--- Work instruction ---
Please count how many lines below contain the word "Just" and reply with only that number.

--- Data in this exercise ---
——

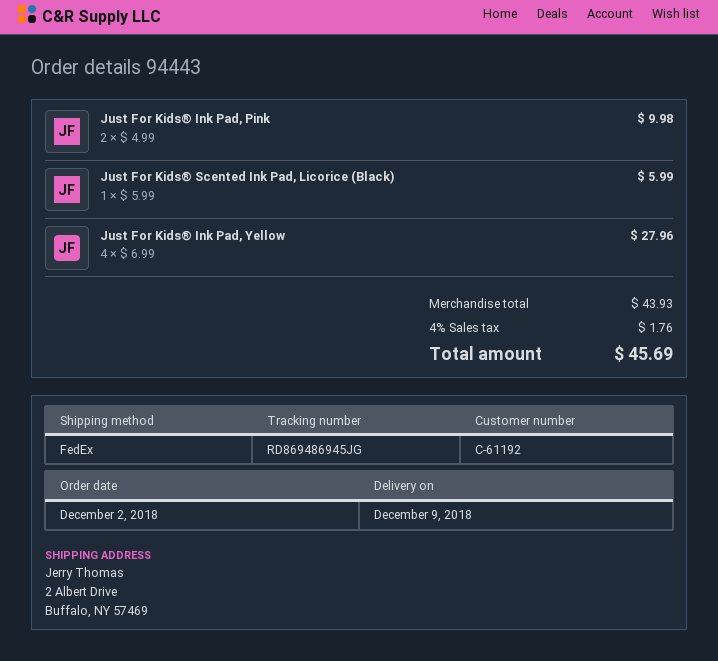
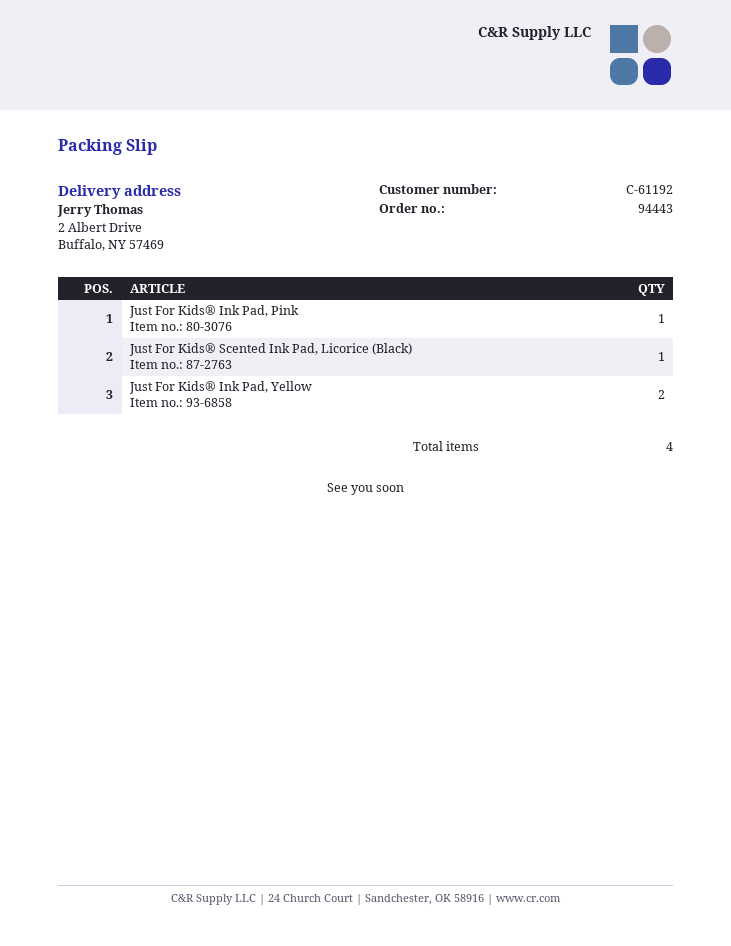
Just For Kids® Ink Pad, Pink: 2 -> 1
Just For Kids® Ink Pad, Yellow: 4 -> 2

——

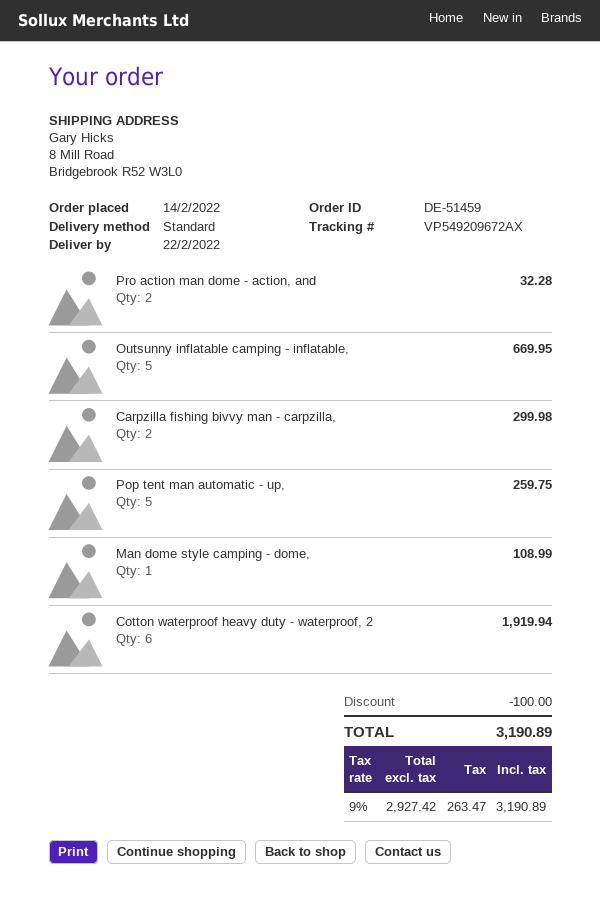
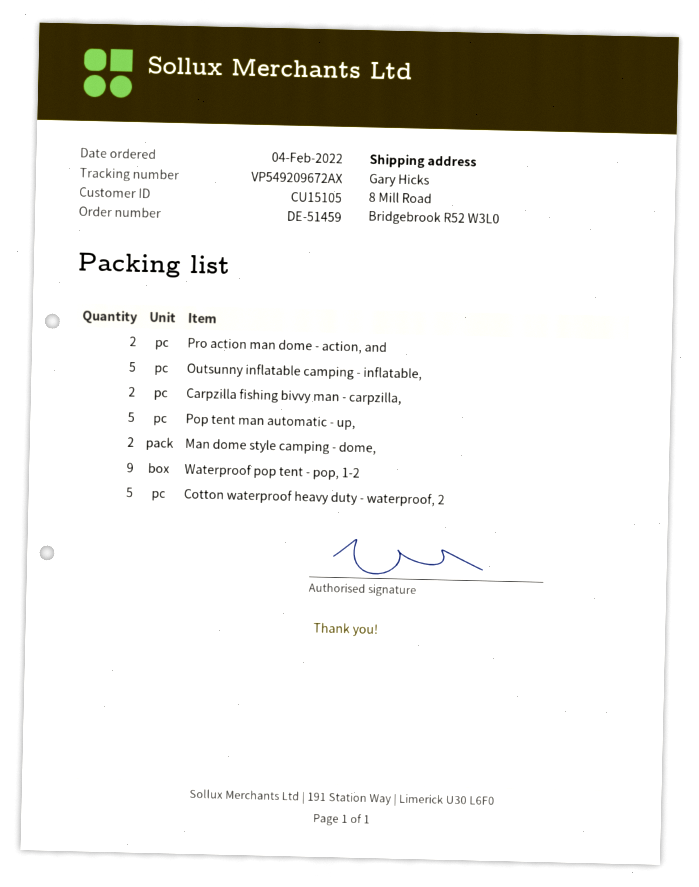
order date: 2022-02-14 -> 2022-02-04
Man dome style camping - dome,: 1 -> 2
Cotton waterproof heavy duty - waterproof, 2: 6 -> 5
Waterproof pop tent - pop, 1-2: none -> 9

——

--- Solution to this task ---
2